За спиной у старшего прапорщика находился автопогрузчик, со стрелы которого вместо крюка и талей свисало что-то вроде ременной сбруи с пряжками. За рулем погрузчика сидел водитель в пятнистой армейской униформе. От погрузчика пахло соляркой, дымом и резиной, так что о его присутствии было бы несложно догадаться, даже если бы Палей не знал, что он тут.
Прапорщик посмотрел на часы, браслет которых был застегнут поверх рукава комбинезона. Морячки сегодня запаздывали. Впрочем, море – вещь непредсказуемая, и судам нелегко придерживаться четкого расписания. Давным-давно, в детстве, школьнику Женьке Палею иногда случалось заболеть и не пойти в школу. Само по себе это было неплохо, вот только гулять ему, больному, строго-настрого запрещали, а других развлечений, не связанных с беготней по двору, он в ту пору не знал. Кабельного ТВ тогда не было, телевизор показывал три программы (из них две – с такими помехами, что их было решительно невозможно смотреть), о видеомагнитофоне, учитывая заработки матери, не приходилось и мечтать, и будущий прапорщик поневоле, от скуки, читал книги, которые таскал ему из школьной библиотеки младший братишка. В одной из них он прочел, что моряки старательно избегают утверждений типа: «Будем там-то и там-то тогда-то и тогда-то», считая, что это верный путь очутиться не «там-то и там-то», а на дне. Они вообще чудной народ, моряки. По морю они не плавают, а ходят – плавает, видите ли, только дерьмо, – и чуть ли не для всего на свете у них есть свои, чудные, нерусские названия: вместо порога – комингс, вместо скамейки – банка (мель у них, кстати, тоже почему-то банкой называется), вместо кухни – камбуз, а вместо сортира – гальюн… А с другой стороны, служба у них тяжелая, да и требуется от них, как и от всех на свете, только одно – чтоб исправно делали свое дело. А между собой пусть хоть и вовсе по-русски не разговаривают, это их внутренняя, военно-морская проблема…

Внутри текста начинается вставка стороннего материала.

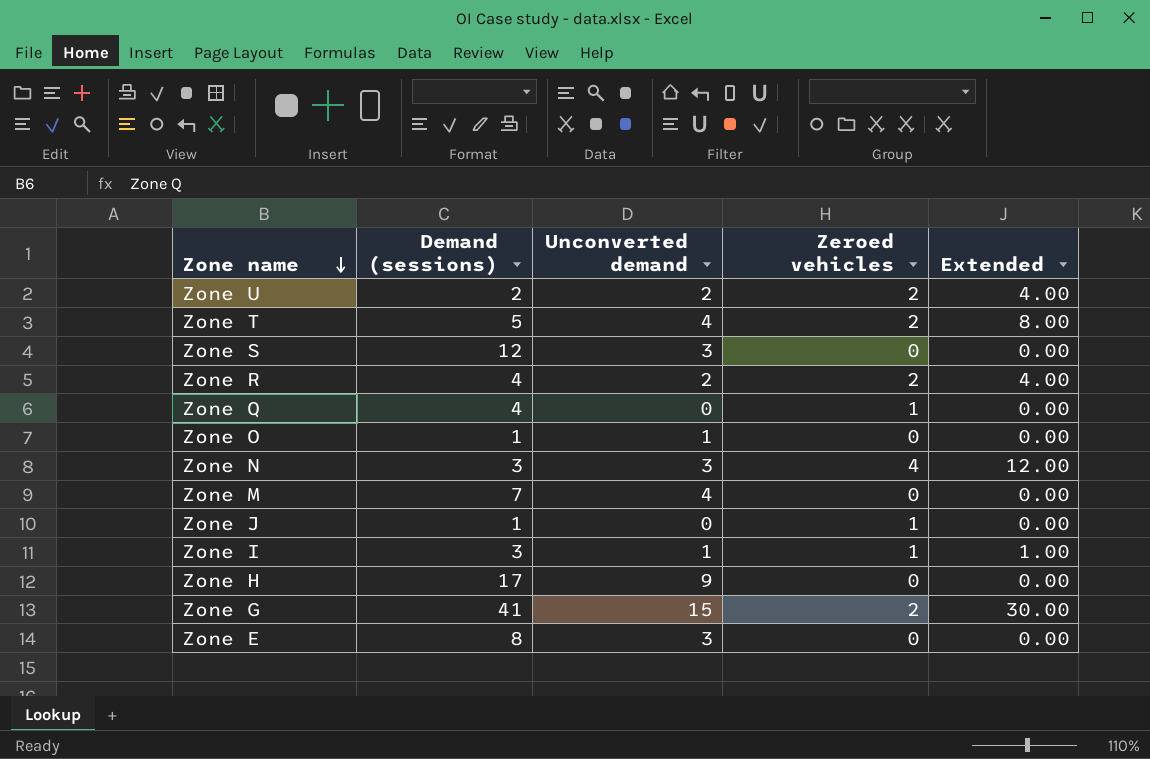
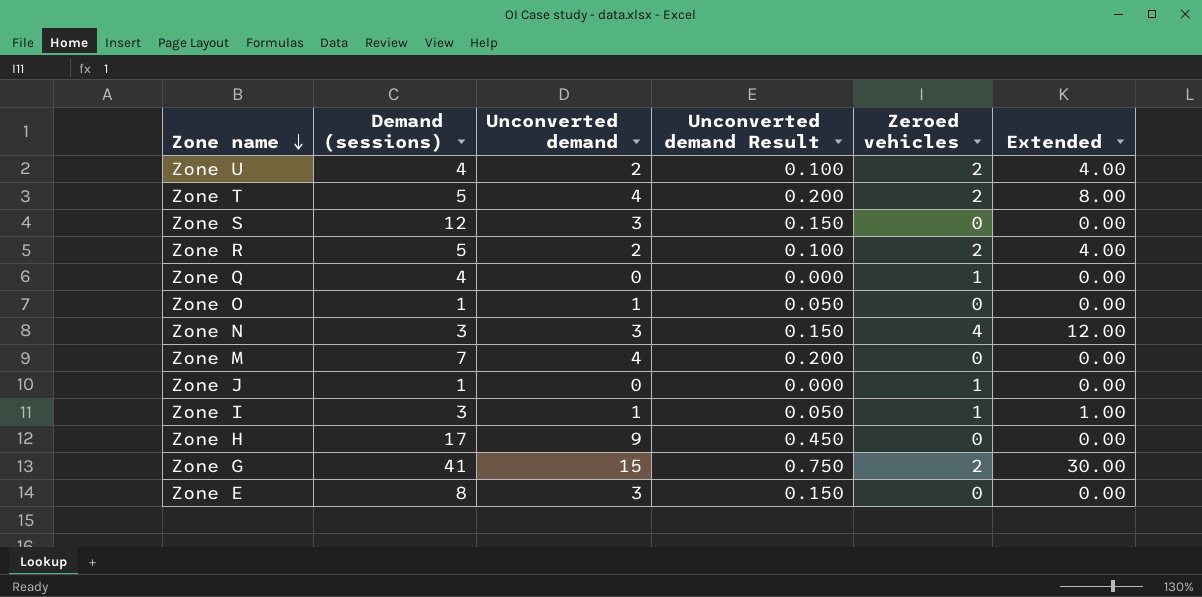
column Unconverted demand Result | formula: none -> [Unconverted demand] * 0.05
Zone U | Demand (sessions): 2 -> 4
Zone R | Demand (sessions): 4 -> 5

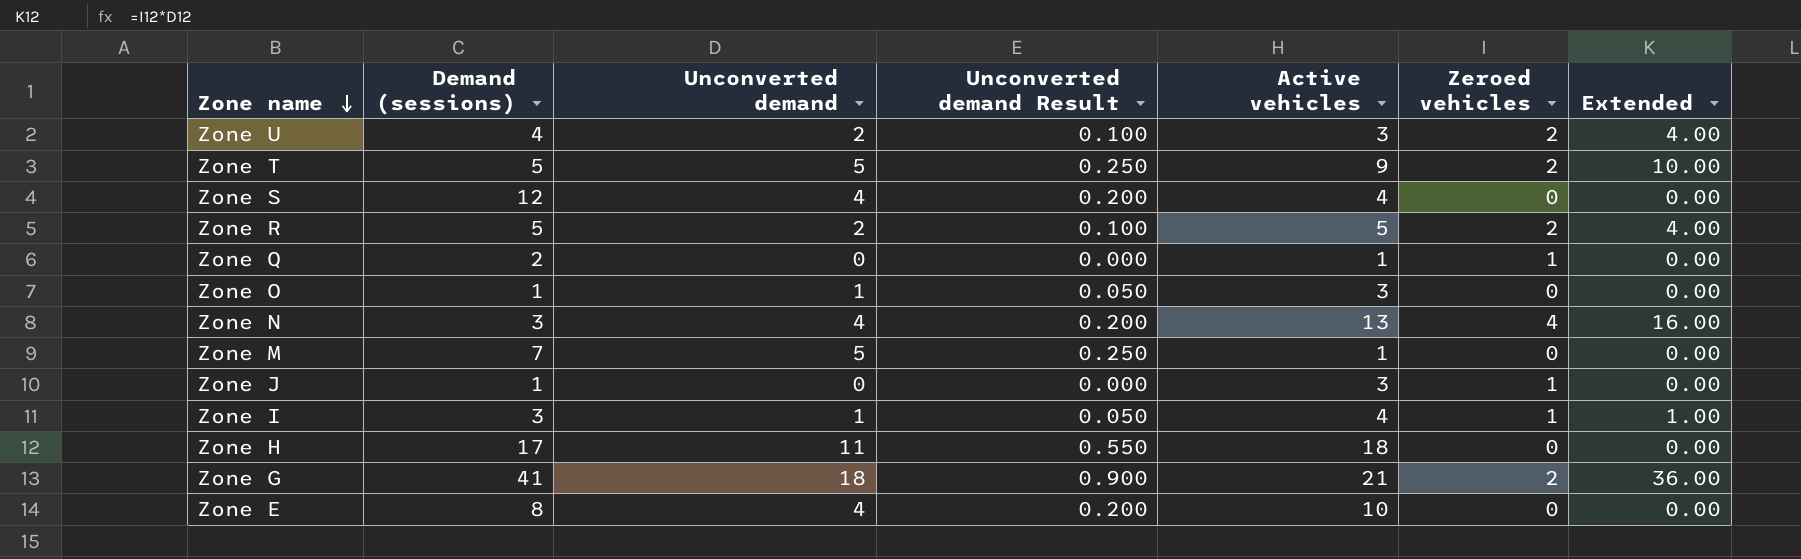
column Active vehicles | position: none -> 5
Zone T | Unconverted demand: 4 -> 5
Zone T | Unconverted demand Result: 0.200 -> 0.250
Zone T | Extended: 8.00 -> 10.00
Zone S | Unconverted demand: 3 -> 4
Zone S | Unconverted demand Result: 0.150 -> 0.200
Zone Q | Demand (sessions): 4 -> 2
Zone N | Unconverted demand: 3 -> 4
Zone N | Unconverted demand Result: 0.150 -> 0.200
Zone N | Extended: 12.00 -> 16.00
Zone M | Unconverted demand: 4 -> 5
Zone M | Unconverted demand Result: 0.200 -> 0.250
Zone H | Unconverted demand: 9 -> 11
Zone H | Unconverted demand Result: 0.450 -> 0.550
Zone G | Unconverted demand: 15 -> 18
Zone G | Unconverted demand Result: 0.750 -> 0.900
Zone G | Extended: 30.00 -> 36.00
Zone E | Unconverted demand: 3 -> 4
Zone E | Unconverted demand Result: 0.150 -> 0.200

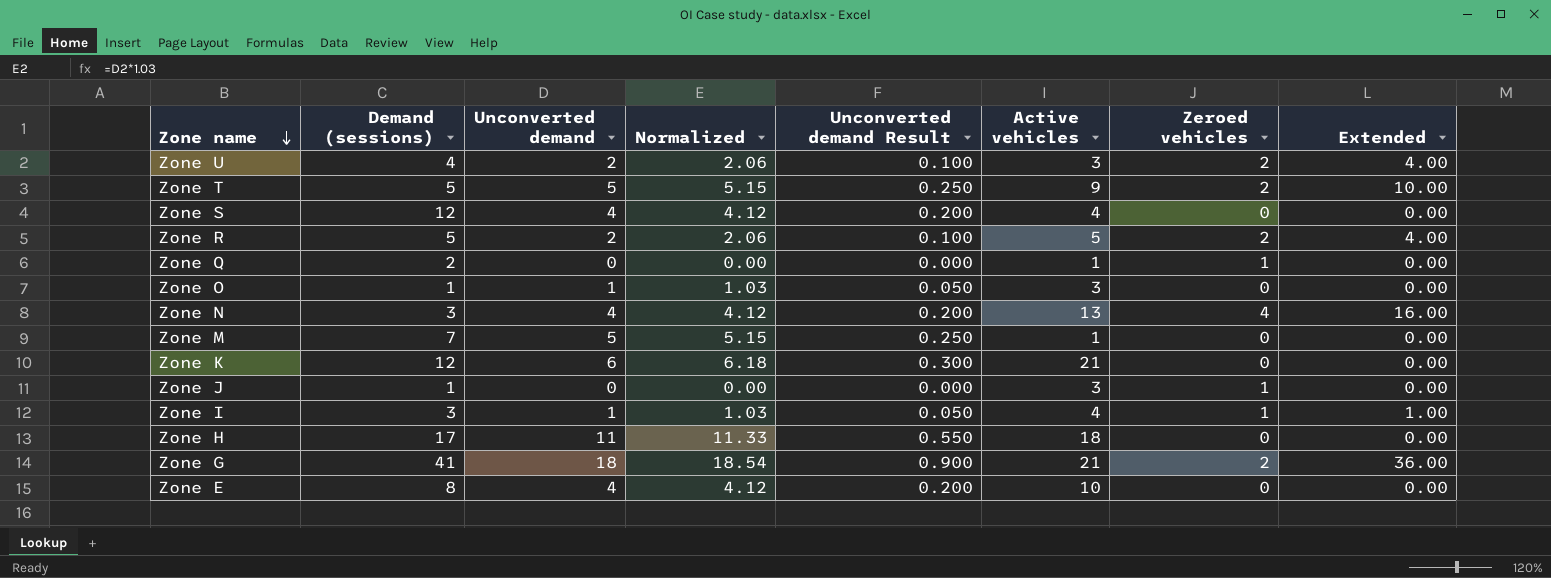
column Normalized | formula: none -> [Unconverted demand] * 1.03
row Zone K: none -> 12 | 6 | 6.18 | 0.300 | 21 | 0 | 0.00

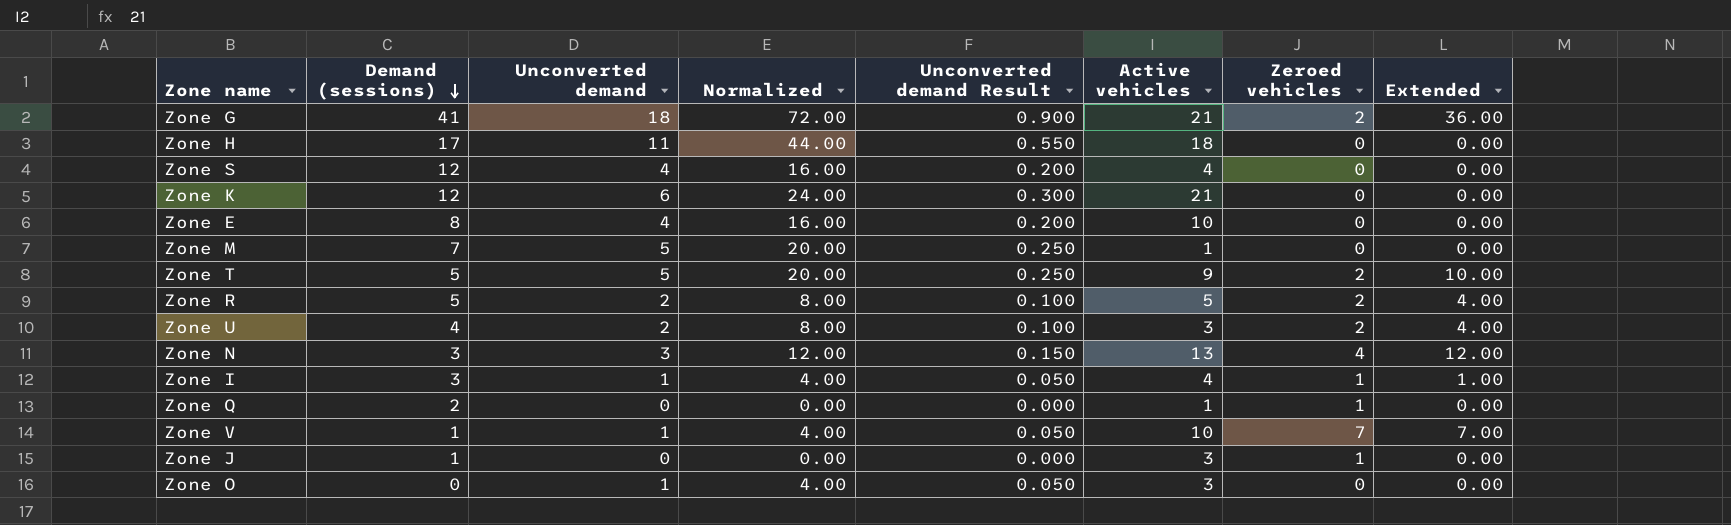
row order: Zone name descending -> Demand (sessions) descending
column Normalized | formula: [Unconverted demand] * 1.03 -> [Unconverted demand] * 4
Zone N | Unconverted demand: 4 -> 3
Zone N | Unconverted demand Result: 0.200 -> 0.150
Zone N | Extended: 16.00 -> 12.00
row Zone V: none -> 1 | 1 | 4.00 | 0.050 | 10 | 7 | 7.00
Zone O | Demand (sessions): 1 -> 0

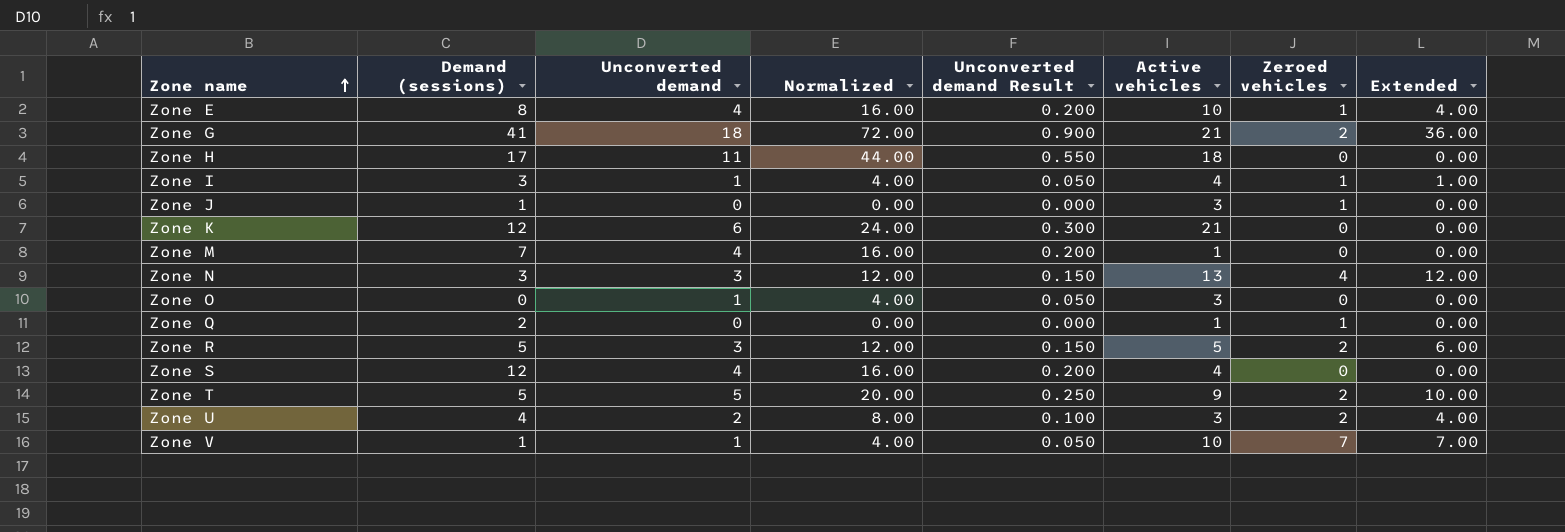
row order: Demand (sessions) descending -> Zone name ascending
Zone E | Zeroed vehicles: 0 -> 1
Zone E | Extended: 0.00 -> 4.00
Zone M | Unconverted demand: 5 -> 4
Zone M | Normalized: 20.00 -> 16.00
Zone M | Unconverted demand Result: 0.250 -> 0.200
Zone R | Unconverted demand: 2 -> 3
Zone R | Normalized: 8.00 -> 12.00
Zone R | Unconverted demand Result: 0.100 -> 0.150
Zone R | Extended: 4.00 -> 6.00

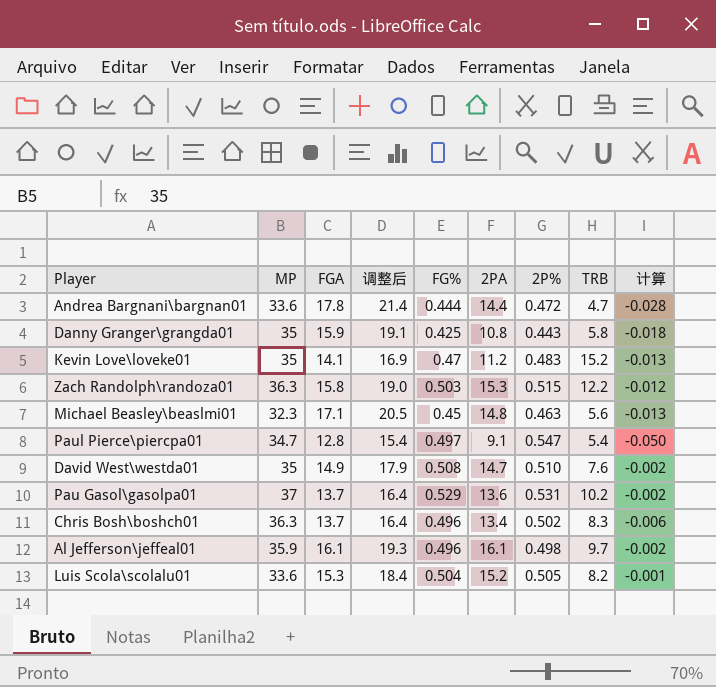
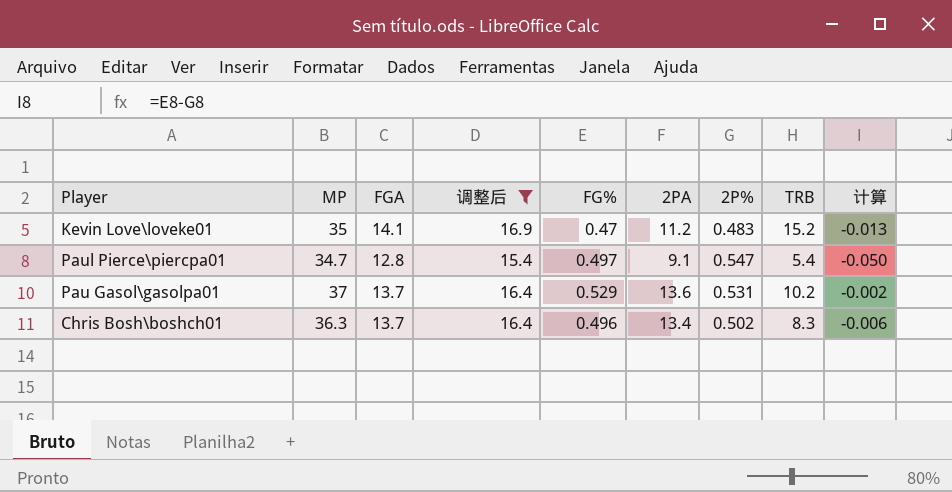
filter: none -> 调整后 <= 16.9

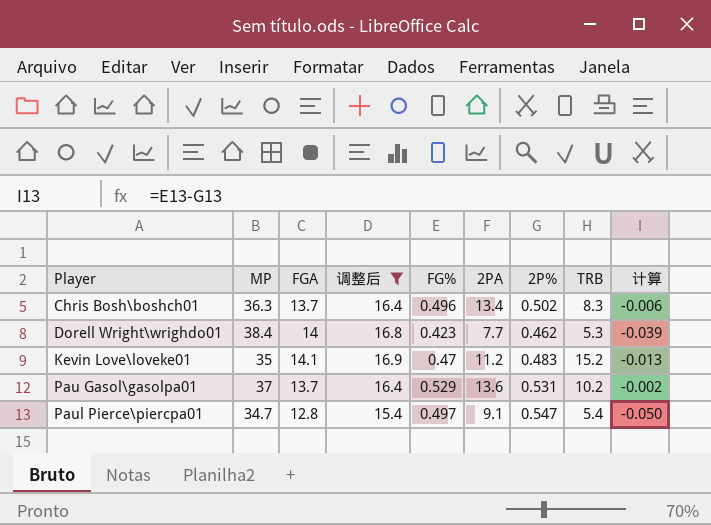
row order: none -> Player ascending
row Dorell Wright\wrighdo01: none -> 38.4 | 14 | 16.8 | 0.423 | 7.7 | 0.462 | 5.3 | -0.039

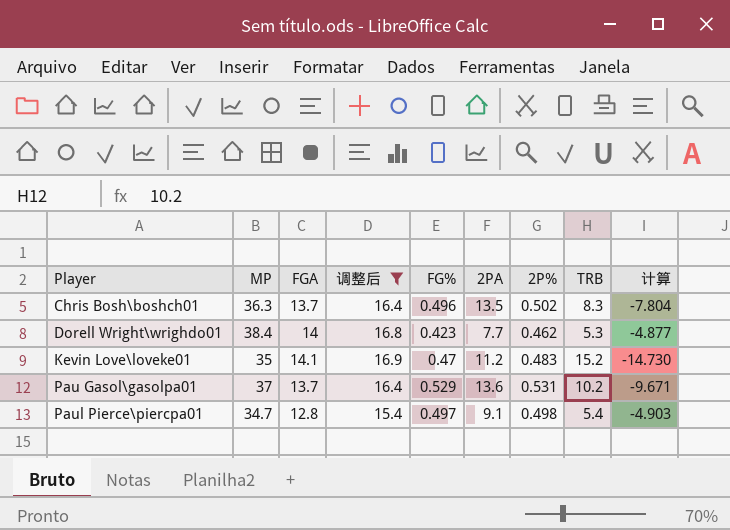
column 计算 | formula: [FG%] - [2P%] -> [FG%] - [TRB]
Chris Bosh\boshch01 | 2PA: 13.4 -> 13.5
Paul Pierce\piercpa01 | 2P%: 0.547 -> 0.498

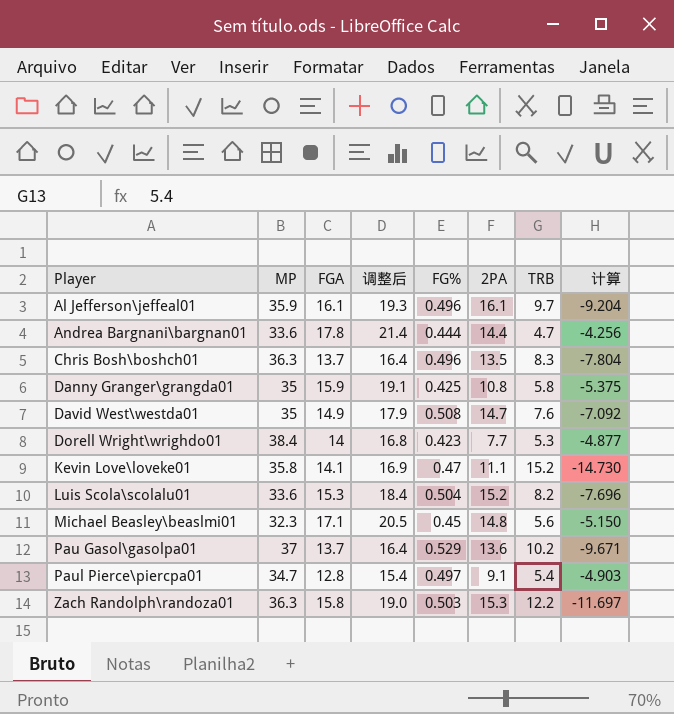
filter: 调整后 <= 16.9 -> none
column 2P% | position: 7 -> none
Kevin Love\loveke01 | MP: 35 -> 35.8
Kevin Love\loveke01 | 2PA: 11.2 -> 11.1

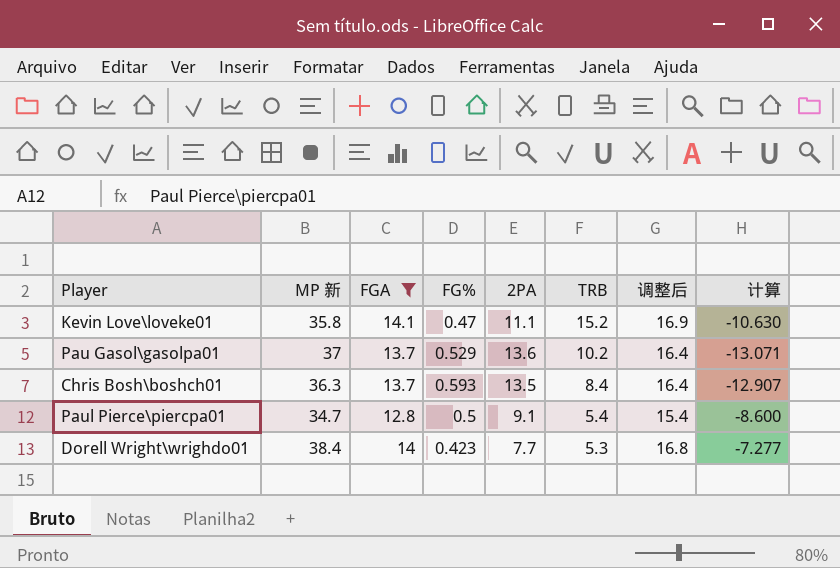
filter: none -> FGA <= 14.1
row order: Player ascending -> TRB descending
column name: MP -> MP 新
column 调整后 | position: 4 -> 7
column 计算 | formula: [FG%] - [TRB] -> [FG%] - [2PA]
Chris Bosh\boshch01 | FG%: 0.496 -> 0.593
Chris Bosh\boshch01 | TRB: 8.3 -> 8.4
Paul Pierce\piercpa01 | FG%: 0.497 -> 0.5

Словно в ответ на мысли старшего прапорщика, вода в продолговатой ванне дока заколыхалась сильнее. Где-то в глубине возникло и начало разгораться, превращая воду из непроглядно черной в зеленовато-прозрачную, туманное свечение. Вскоре оно набрало полную силу, превратившись в два круглых, как пара любопытных глаз, ярких световых пятна, и вдруг погасло. За мгновение до того, как это произошло, старший прапорщик успел разглядеть плавно поднимающееся из глубины темное веретенообразное тело и, как обычно, испытал при этом легкое волнение: ему, человеку сухопутному, выросшему в местности, где не было даже реки, это зрелище до сих пор было в диковинку.